Als Patrick diesen Namen hörte, hätte er sich beinahe verschluckt vor Schreck. Seine Augen waren groß wie Unterteller, als ihm der Polizist das Gerät abnahm und den Wert ablas. Mißbilligend schüttelte er den Kopf.

»1,1 Promille. Schämt ihr euch nicht, euch in diesem Alter schon so vollaufen zu lassen? Wißt ihr nicht, daß Alkoholismus eine Krankheit ist? Wie könnt ihr nur so dumm sein? Dein Vater sollte dich über’s Knie legen.«

»Und was passiert jetzt?« erkundigte sich Kurt schüchtern, um seinem Freund wenigstens diese Standpauke zu ersparen.

»Das heißt ab in die Klinik zur Blutentnahme. Deine Eltern werden sich sicherlich freuen, dich dort abzuholen.«

Der Polizist warf Patrick noch einen vernichtenden Blick zu, ehe er sich abwandte und zu seinem Kollegen am Streifenwagen ging. Die beiden Jungen blieben für einen Moment unbeobachtet.

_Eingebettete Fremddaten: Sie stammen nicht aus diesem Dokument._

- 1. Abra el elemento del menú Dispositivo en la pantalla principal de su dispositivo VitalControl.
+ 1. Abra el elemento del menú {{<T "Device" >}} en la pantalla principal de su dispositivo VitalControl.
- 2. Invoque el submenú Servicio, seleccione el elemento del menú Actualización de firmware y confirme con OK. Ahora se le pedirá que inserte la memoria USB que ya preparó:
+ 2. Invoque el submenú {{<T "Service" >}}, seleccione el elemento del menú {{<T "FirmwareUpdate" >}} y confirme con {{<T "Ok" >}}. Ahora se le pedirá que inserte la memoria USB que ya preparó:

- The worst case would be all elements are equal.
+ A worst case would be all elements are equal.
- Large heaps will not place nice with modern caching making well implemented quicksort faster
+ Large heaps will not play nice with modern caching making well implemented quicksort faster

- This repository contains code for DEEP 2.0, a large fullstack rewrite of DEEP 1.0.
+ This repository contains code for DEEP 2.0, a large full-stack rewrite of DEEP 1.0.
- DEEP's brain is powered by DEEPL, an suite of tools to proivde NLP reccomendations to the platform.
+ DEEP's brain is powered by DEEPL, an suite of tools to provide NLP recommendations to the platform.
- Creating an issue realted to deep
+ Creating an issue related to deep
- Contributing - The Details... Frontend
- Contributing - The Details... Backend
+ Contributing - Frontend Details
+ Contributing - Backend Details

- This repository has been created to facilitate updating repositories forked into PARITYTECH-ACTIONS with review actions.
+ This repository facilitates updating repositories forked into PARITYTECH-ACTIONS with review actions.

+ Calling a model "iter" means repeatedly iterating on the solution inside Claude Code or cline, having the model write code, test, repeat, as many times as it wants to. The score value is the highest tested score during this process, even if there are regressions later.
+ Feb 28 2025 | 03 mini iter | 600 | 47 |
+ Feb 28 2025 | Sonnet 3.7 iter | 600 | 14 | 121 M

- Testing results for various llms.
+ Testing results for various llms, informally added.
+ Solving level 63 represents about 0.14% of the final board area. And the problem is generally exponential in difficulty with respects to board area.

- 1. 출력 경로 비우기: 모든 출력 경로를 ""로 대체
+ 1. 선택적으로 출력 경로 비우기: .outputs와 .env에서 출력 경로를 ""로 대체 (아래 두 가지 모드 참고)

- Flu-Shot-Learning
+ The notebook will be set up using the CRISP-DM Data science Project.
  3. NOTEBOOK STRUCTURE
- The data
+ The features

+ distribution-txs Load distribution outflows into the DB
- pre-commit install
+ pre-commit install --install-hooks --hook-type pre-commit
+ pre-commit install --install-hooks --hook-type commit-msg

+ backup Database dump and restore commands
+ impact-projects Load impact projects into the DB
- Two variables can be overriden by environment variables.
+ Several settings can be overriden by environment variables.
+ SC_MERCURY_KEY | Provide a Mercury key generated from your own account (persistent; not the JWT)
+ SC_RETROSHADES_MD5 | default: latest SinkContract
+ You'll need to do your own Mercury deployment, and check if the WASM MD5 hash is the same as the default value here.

»Soviel Pech auf einmal ist doch echt ungerecht.« Patrick faßte sich stöhnend an den Kopf.

»Wird dein Dad sehr sauer sein?«

»Blöde Frage. Das kannst du

dir doch vorstellen. Die Nachbarn tratschen eh schon, daß aus mir nichts werden kann, so ohne Mutter und so. Das wird natürlich Wasser auf ihre Mühlen sein.«

»Was gehen dich die Nachbarn an?« Kurt zuckte mit den Schultern.

Doch damit fühlte sich Patrick nicht getröstet. Ihn plagte noch eine ganz andere Sorge.